TASK – The lines below that include "margin" are to be found and copied.

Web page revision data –

□ □ □ □

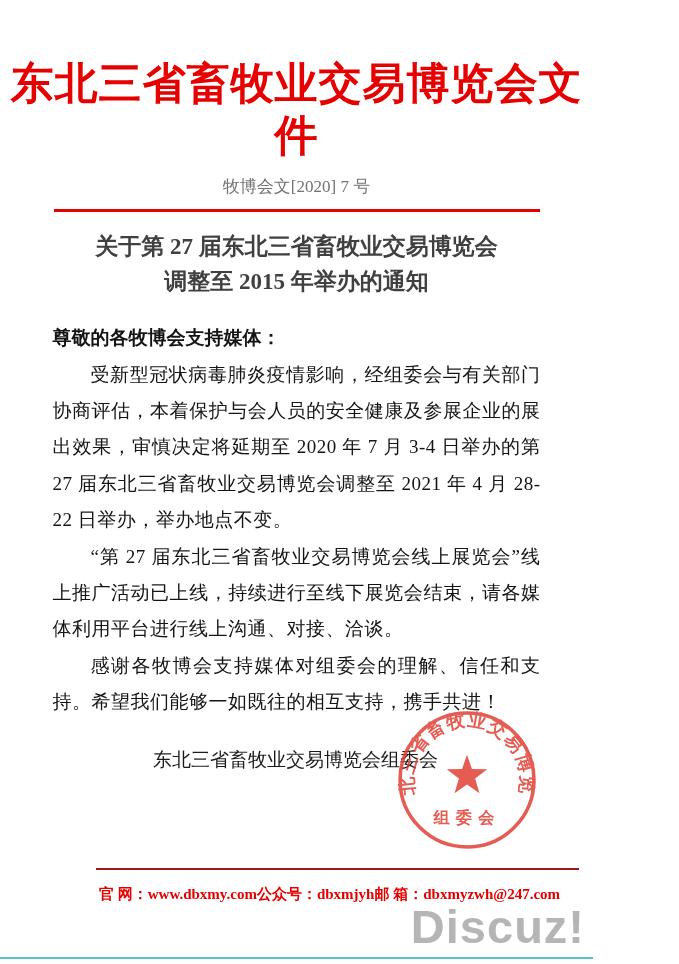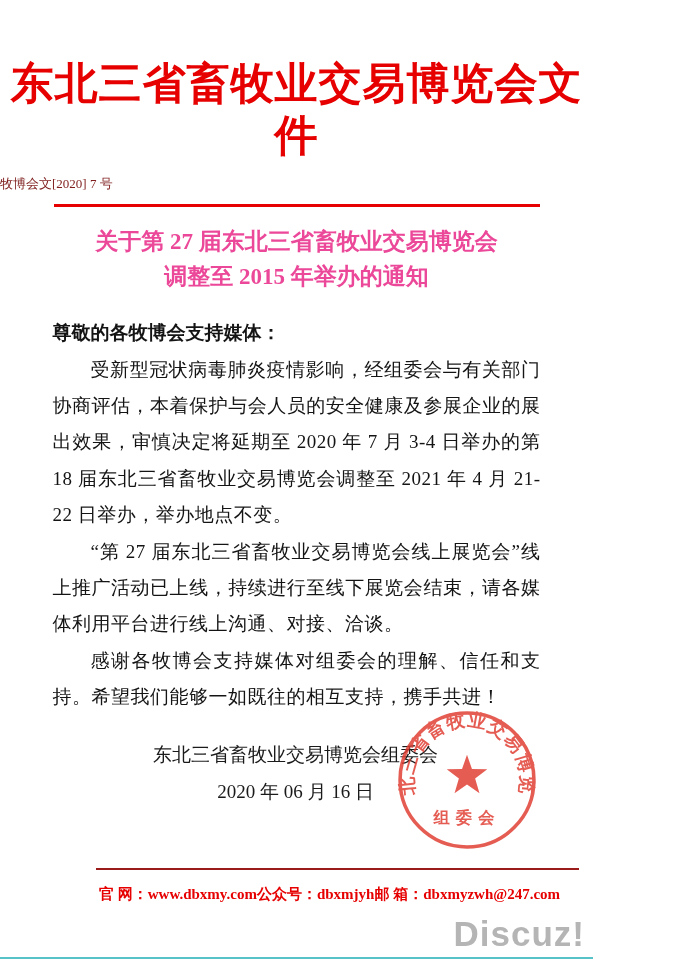--- a/index.html
+++ b/index.html
@@ -12,7 +12,7 @@
     font-family:"Liberation Sans", sans-serif; font-weight:900;
     font-size:43px; line-height:1.2; color:#e60000; letter-spacing:1px;
   }
-  .doc-number { margin-top:14px; text-align:left; font-size:13px; color:#7f1d1d; }
+  .doc-number { margin-top:14px; text-align:center; font-size:17px; color:#737373; }
   .rule-red { width:486px; height:3px; background:#e60000; margin:11px auto 0; }
   .notice-title {
     margin-top:17px; text-align:center; font-weight:bold;

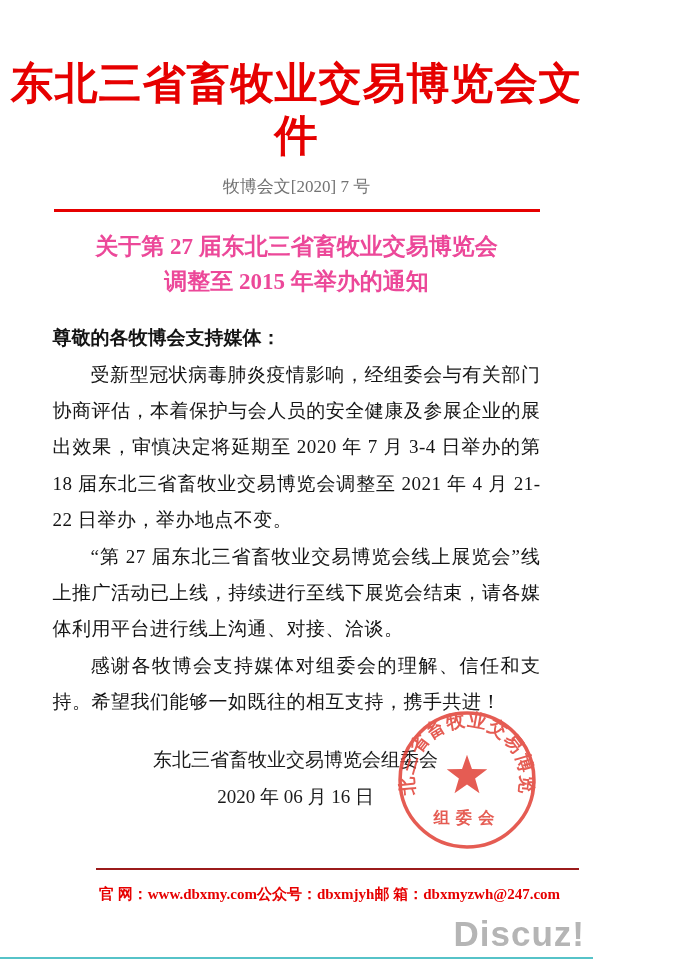--- a/index.html
+++ b/index.html
@@ -16,7 +16,7 @@
   .rule-red { width:486px; height:3px; background:#e60000; margin:11px auto 0; }
   .notice-title {
     margin-top:17px; text-align:center; font-weight:bold;
-    font-size:23px; line-height:35px; color:#ec4899;
+    font-size:23px; line-height:35px; color:#404040;
   }
   .body-block {
     width:488px; margin:21px auto 0; font-size:19px; line-height:36.4px;

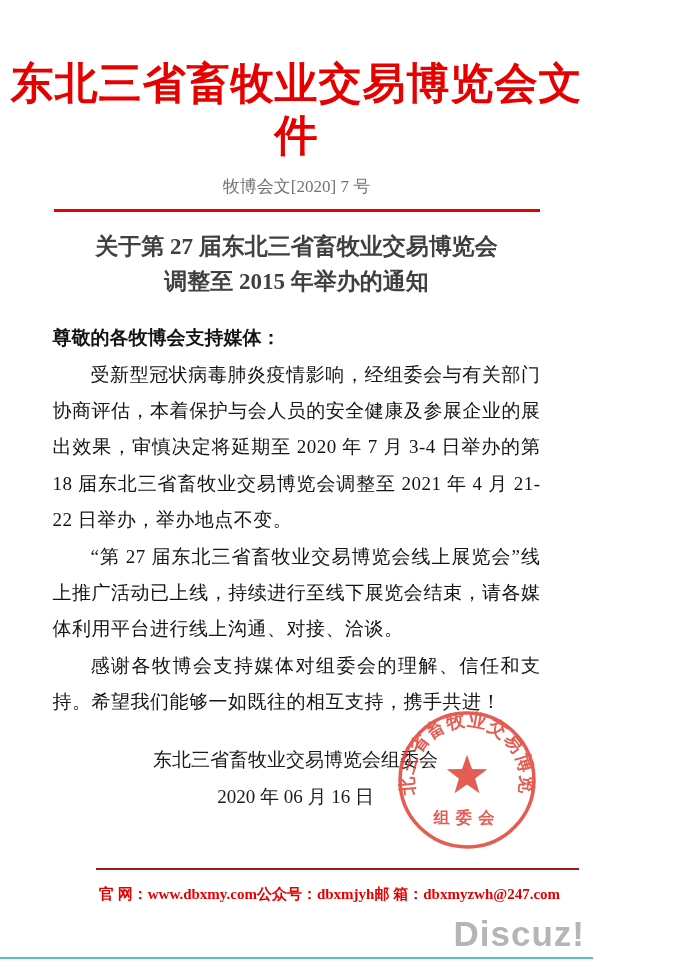--- a/index.html
+++ b/index.html
@@ -62,7 +62,7 @@
 
   <div class="body-block">
     <div class="salutation">尊敬的各牧博会支持媒体：</div>
-    <p class="para">受新型冠状病毒肺炎疫情影响，经组委会与有关部门协商评估，本着保护与会人员的安全健康及参展企业的展出效果，审慎决定将延期至 2020 年 7 月 3-4 日举办的第 18 届东北三省畜牧业交易博览会调整至 2021 年 4 月 21-22 日举办，举办地点不变。</p>
+    <p class="para">受新型冠状病毒肺炎疫情影响，经组委会与有关部门协商评估，本着保护与会人员的安全健康及参展企业的展出效果，审慎决定将延期至 2020 年 7 月 3-4 日举办的第 27 届东北三省畜牧业交易博览会调整至 2021 年 4 月 28-22 日举办，举办地点不变。</p>
     <p class="para">“第 27 届东北三省畜牧业交易博览会线上展览会”线上推广活动已上线，持续进行至线下展览会结束，请各媒体利用平台进行线上沟通、对接、洽谈。</p>
     <p class="para">感谢各牧博会支持媒体对组委会的理解、信任和支持。希望我们能够一如既往的相互支持，携手共进！</p>
   </div>

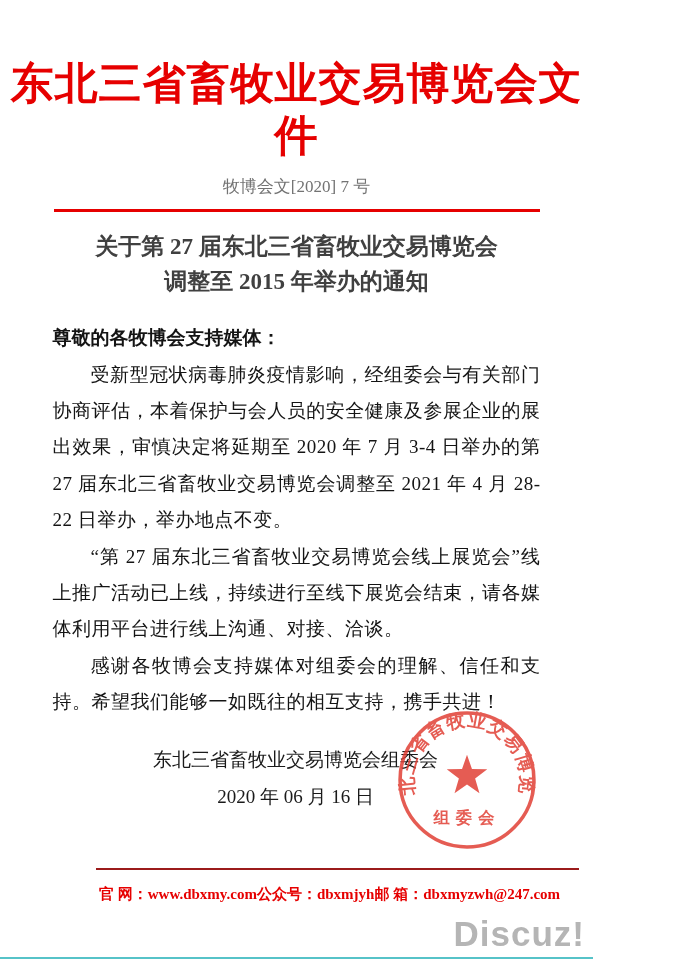--- a/index.html
+++ b/index.html
@@ -69,7 +69,6 @@
 
   <div class="signature">
     <div>东北三省畜牧业交易博览会组委会</div>
-    <div>2020 年 06 月 16 日</div>
   </div>
 
   <div class="seal-wrap">

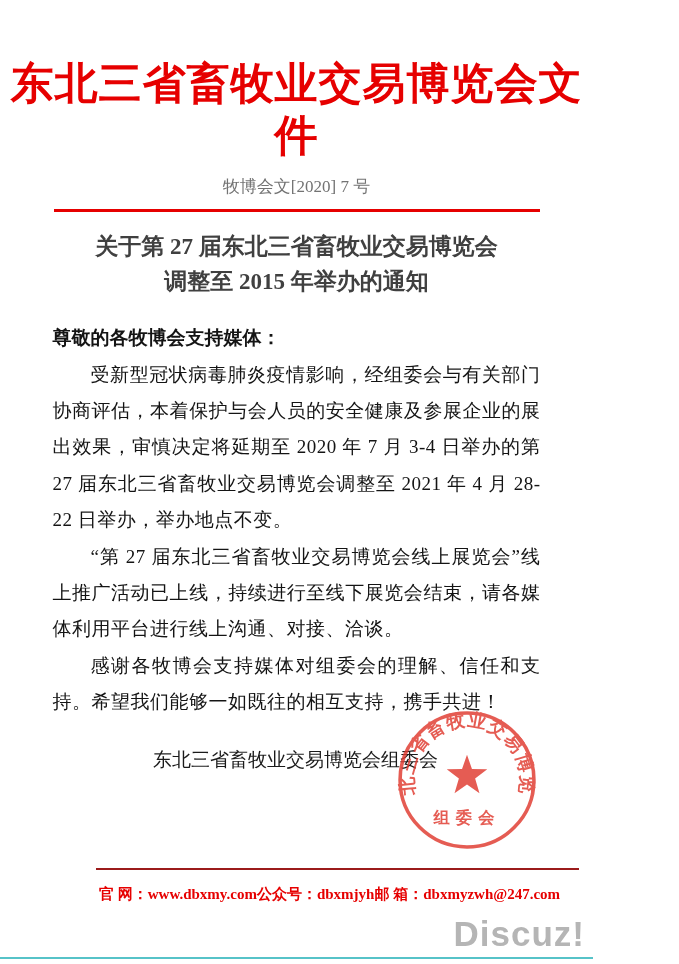--- a/index.html
+++ b/index.html
@@ -36,7 +36,7 @@
   .watermark {
     position:absolute; right:8px; bottom:10px;
     font-family:"Liberation Sans", sans-serif; font-weight:bold;
-    font-size:35px; letter-spacing:1px; color:#b5b5b5;
+    font-size:47px; letter-spacing:1px; color:#b5b5b5;
     text-shadow:2px 2px 0 #fff,-2px -2px 0 #fff,2px -2px 0 #fff,-2px 2px 0 #fff,0 0 4px #fff;
     text-align:center;
   }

□ □ □ □

EXERCISE OUTPUT –
-  .doc-number { margin-top:14px; text-align:left; font-size:13px; color:#7f1d1d; }
+  .doc-number { margin-top:14px; text-align:center; font-size:17px; color:#737373; }
   .rule-red { width:486px; height:3px; background:#e60000; margin:11px auto 0; }
     margin-top:17px; text-align:center; font-weight:bold;
   .rule-red { width:486px; height:3px; background:#e60000; margin:11px auto 0; }
     margin-top:17px; text-align:center; font-weight:bold;
     width:488px; margin:21px auto 0; font-size:19px; line-height:36.4px;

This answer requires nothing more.